Thread: Work table

Work table

From
Robert James
Date:
I'm using Postgres for data analysis (interactive and batch).  I need
to focus the analysis on a subset of one table, and, for both
performance and simplicity, have a function which loads that subset
into another table (DELETE FROM another_table; INSERT INTO
another_table SELECT ...).

Oddly enough, although the SELECT itself is very quick (< 1 s), the
DELETE and INSERT can take over a minute! I can't figure out why.
another_table is simple: it has only 7 fields.  Two of those fields
are indexed, using a simple one field standard index.  There are no
triggers on it.

What is the cause of this behavior? What should I do to make this
faster? Is there a recommended work around?

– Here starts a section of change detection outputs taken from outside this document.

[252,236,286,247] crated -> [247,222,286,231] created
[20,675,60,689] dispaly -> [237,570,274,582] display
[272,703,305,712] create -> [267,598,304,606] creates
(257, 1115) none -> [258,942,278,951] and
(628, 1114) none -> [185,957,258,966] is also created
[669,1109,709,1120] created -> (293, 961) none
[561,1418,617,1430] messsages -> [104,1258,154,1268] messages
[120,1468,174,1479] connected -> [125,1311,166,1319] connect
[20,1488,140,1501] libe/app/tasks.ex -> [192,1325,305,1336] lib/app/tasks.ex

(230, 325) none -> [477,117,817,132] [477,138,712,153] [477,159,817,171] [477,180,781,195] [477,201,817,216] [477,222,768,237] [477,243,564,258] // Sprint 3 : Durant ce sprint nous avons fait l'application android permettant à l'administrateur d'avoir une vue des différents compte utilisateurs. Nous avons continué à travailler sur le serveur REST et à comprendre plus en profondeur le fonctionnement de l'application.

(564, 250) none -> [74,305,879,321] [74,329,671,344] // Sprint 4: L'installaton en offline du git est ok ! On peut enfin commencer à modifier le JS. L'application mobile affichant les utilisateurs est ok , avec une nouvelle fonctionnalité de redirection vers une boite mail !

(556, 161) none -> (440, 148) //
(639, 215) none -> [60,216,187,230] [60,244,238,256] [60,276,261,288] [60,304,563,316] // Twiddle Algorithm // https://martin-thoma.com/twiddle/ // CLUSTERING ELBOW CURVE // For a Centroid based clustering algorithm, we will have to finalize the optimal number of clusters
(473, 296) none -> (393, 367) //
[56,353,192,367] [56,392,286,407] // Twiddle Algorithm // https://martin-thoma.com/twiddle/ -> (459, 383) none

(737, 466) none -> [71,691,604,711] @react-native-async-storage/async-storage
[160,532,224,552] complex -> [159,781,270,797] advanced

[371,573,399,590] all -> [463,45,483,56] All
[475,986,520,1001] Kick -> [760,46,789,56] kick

(I'm hesitant to drop another_table and recreate it each time, since
many views depend on it.)


Re: Work table

From
Thomas Kellerer
Date:
Robert James wrote on 27.10.2013 20:47:
> I'm using Postgres for data analysis (interactive and batch).  I need
> to focus the analysis on a subset of one table, and, for both
> performance and simplicity, have a function which loads that subset
> into another table (DELETE FROM another_table; INSERT INTO
> another_table SELECT ...).
>
> Oddly enough, although the SELECT itself is very quick (< 1 s), the
> DELETE and INSERT can take over a minute! I can't figure out why.
> another_table is simple: it has only 7 fields.  Two of those fields
> are indexed, using a simple one field standard index.  There are no
> triggers on it.
>
> What is the cause of this behavior? What should I do to make this
> faster? Is there a recommended work around?
>
> (I'm hesitant to drop another_table and recreate it each time, since
> many views depend on it.)

DELETE can be a quite lengthy thing to do - especially with a large number of rows.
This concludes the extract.